Call for Submissions
Contemporary Art Month, San Antonio
Deadline: May 19
Listings are now being accepted to be included in San Antonio’s 2007 Contemporary Art Month Calendar. The sign-up form is available online on the CAM website and listings can be paid for through CAM’s paypal account.
Drawings Curator
The Menil Collection
The Menil Collection is seeking a Drawings Curator, dedicated to the organization, research, interpretation and expansion of the museum’s collection of drawings. The Curator will be intimately involved in the development of a Drawing Center/Institute, a collecting and an intellectual undertaking. The Drawing Center/Institute will build on existing strengths and continue the dialogue with important artists and collectors, providing a link with scholarly research, publications and exhibition programming and the museums’ archives and conservation program. The initial focus will be on building the collection primarily in areas of modern and contemporary drawing. This position reports to the Director. A Master’s degree or Ph.D. in art history required, with expertise in Modern and contemporary art. The successful candidate will have excellent communication skills and the ability to work effectively as a team member. A minimum five years experience as a curator, as well as experience organizing exhibitions and supervising staff are essential. Reading and/or conversation skills in at least one European language is strongly desired. Salary and benefits competitive and commensurate with experience. Please send curriculum vitae, letter of intent and writing samples to: Human Resources, The Menil Collection, 1511 Branard Street, Houston, Texas 77006; fax 713.525.9444. Application materials may also be emailed to: smaloch@menil.org. EOE.
Call for Papers
Social Theory, Politics and the Arts Conference
Deadline: May 25
New York University's Robert F. Wagner Graduate School of Public Service and the Lower Manhattan Cultural Council invites paper and panel proposals for the 33rd Conference on Social Theory, Politics and the Arts (STPA) being held on October 11-13, 2007 in New York City. STPA brings together researchers, students, policy makers, artists, foundation staff, and managers of arts institutions and advocacy organizations to explore key trends, practices, and public policy issues affecting and shaping the arts around the world. Conference participants are drawn from a broad range of disciplines including, but not limited to, sociology, political science, management, economics, law, urban planning, art and art history, museum and curatorial studies, education, and policy studies as well as managers and artists in the visual, performing, written and multi-media arts.
This year’s conference is organized around five central themes: Artists, Activism and Social Change, Leadership in, of, and through the Arts, Sustaining Cultural Industries and Organizations, Role of the Arts in Bridging Ethnic, Cultural, and Regional Differences, Local and Regional Revitalization through the Arts.

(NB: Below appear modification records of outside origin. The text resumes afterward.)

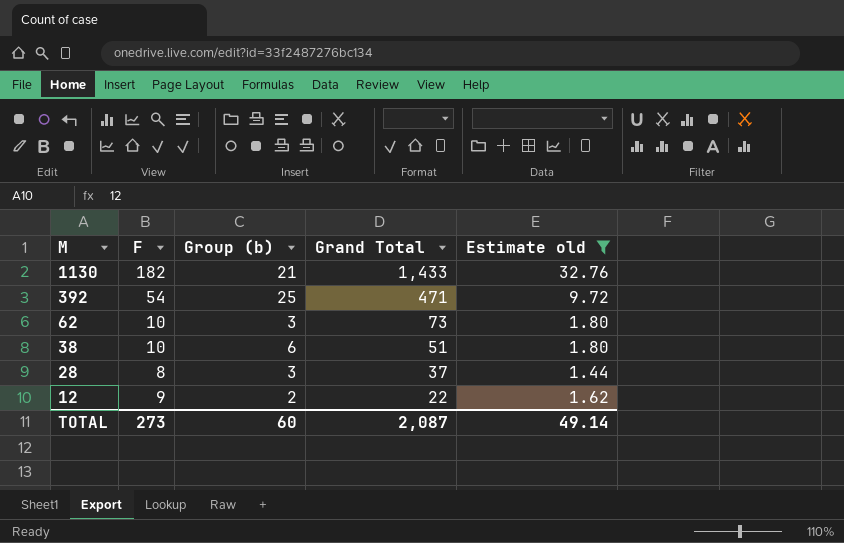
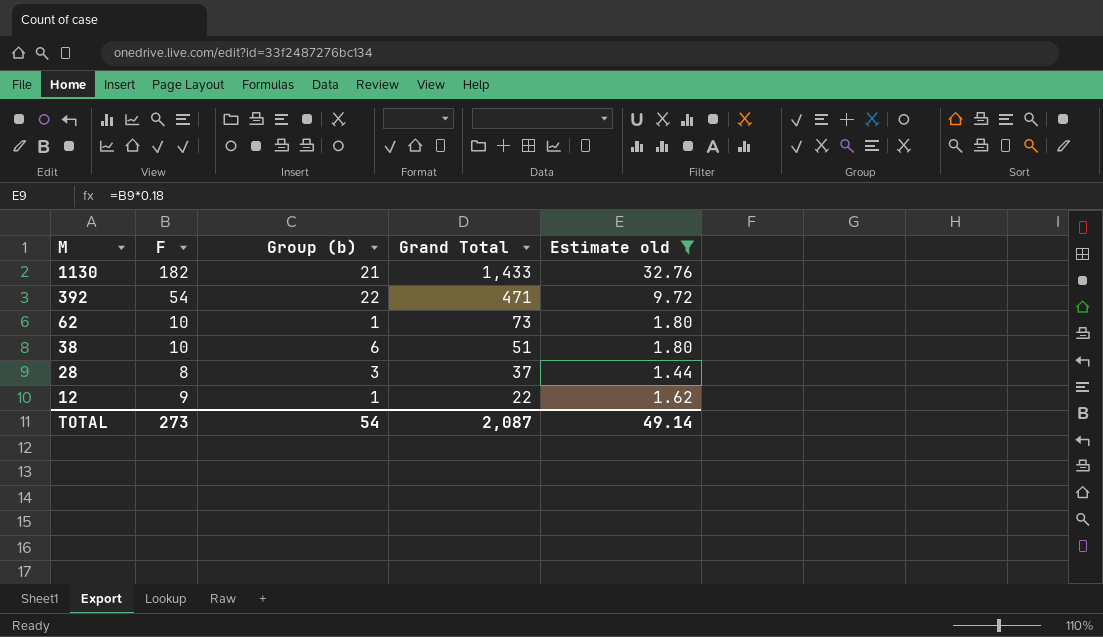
392 | Group (b): 25 -> 22
62 | Group (b): 3 -> 1
12 | Group (b): 2 -> 1
TOTAL | Group (b): 60 -> 54

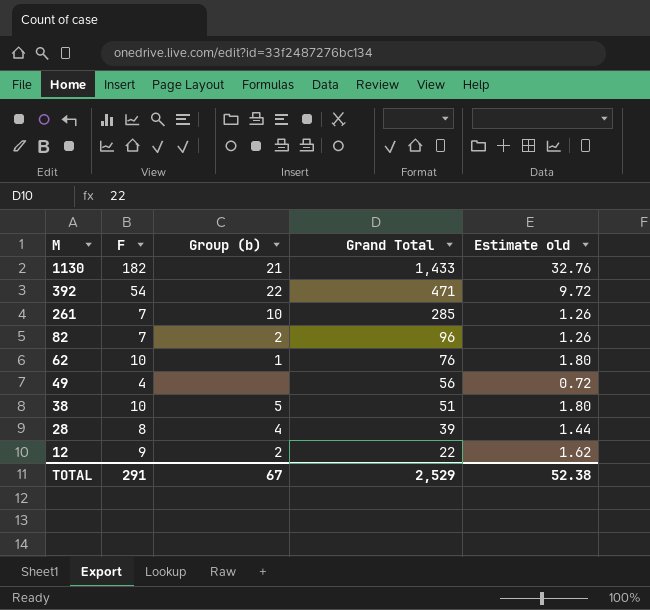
filter: Estimate old >= 1.44 -> none
62 | Grand Total: 73 -> 76
38 | Group (b): 6 -> 5
28 | Group (b): 3 -> 4
28 | Grand Total: 37 -> 39
12 | Group (b): 1 -> 2
TOTAL | F: 273 -> 291
TOTAL | Group (b): 54 -> 67
TOTAL | Grand Total: 2,087 -> 2,529
TOTAL | Estimate old: 49.14 -> 52.38

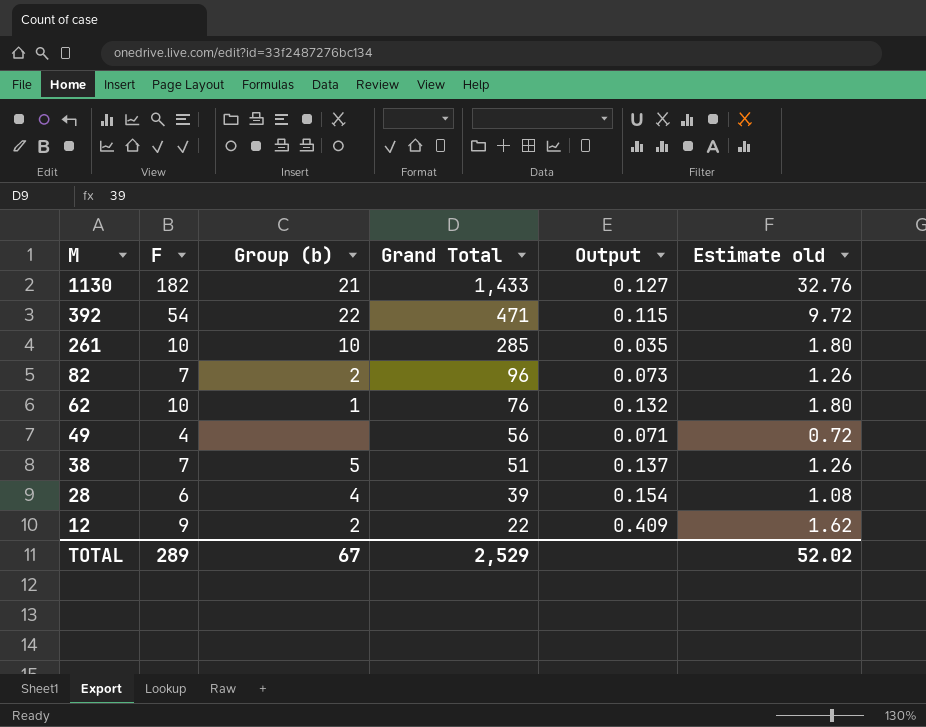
column Output | formula: none -> [F] / [Grand Total]
261 | F: 7 -> 10
261 | Estimate old: 1.26 -> 1.80
38 | F: 10 -> 7
38 | Estimate old: 1.80 -> 1.26
28 | F: 8 -> 6
28 | Estimate old: 1.44 -> 1.08
TOTAL | F: 291 -> 289
TOTAL | Estimate old: 52.38 -> 52.02

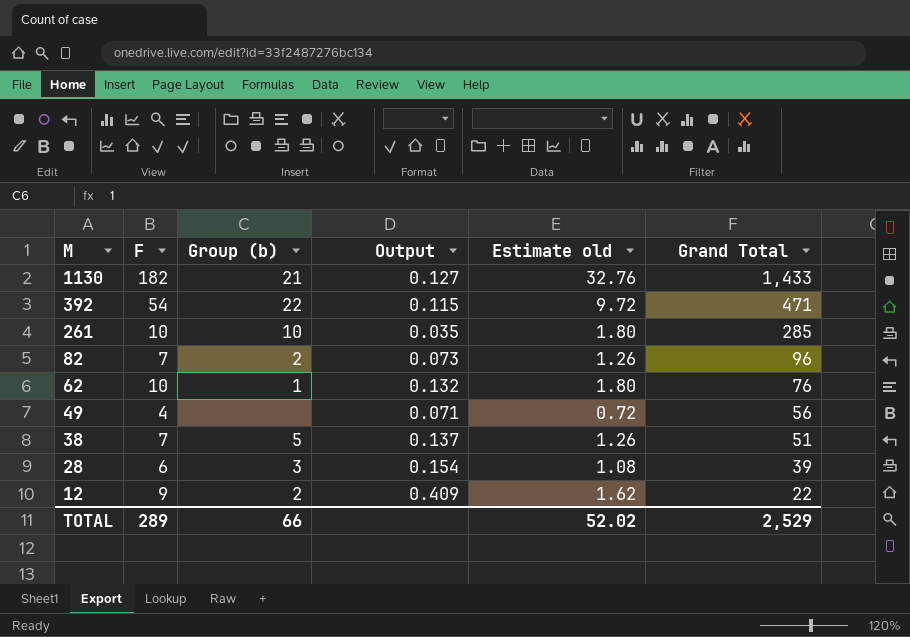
column Grand Total | position: 4 -> 6
28 | Group (b): 4 -> 3
TOTAL | Group (b): 67 -> 66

Email Jason Franklin, STPA 2007 Conference Director, at stpa2007@gmail.com for Submissions forms and with any questions.
Cynthia Woods Mitchell Curatorial Fellowship
University of Houston, Blaffer Gallery
Deadline: May 15
Blaffer Gallery, the Art Museum of the University of Houston is pleased to announce the inception of the biennial Cynthia Woods Mitchell Curatorial Fellowship, a twenty four-month fellowship for young curators who wish to gain experience working within a University-based, non-collecting contemporary art museum. The initial fellowship period will run September 1, 2007–September 1, 2009 with a possible twelve-month extension. The Cynthia Woods Mitchell Curatorial Fellow will work with curatorial staff on a variety of projects related to the Blaffer’s exhibition program including research, writing and exhibition development. Qualified applicants will have familiarity with contemporary art and an M.A. in art history, critical or global studies, museum or curatorial studies or related field. Non-US citizens must demonstrate proper visa status to work in the United States. Competitive annual salary, generous fringe benefits and travel/research budget. To apply please include the following materials: A one page letter stating your interest, including a brief statement on what you hope to accomplish during the fellowship. One additional short writing sample (350 word max), Resume and the contact information for three professional references.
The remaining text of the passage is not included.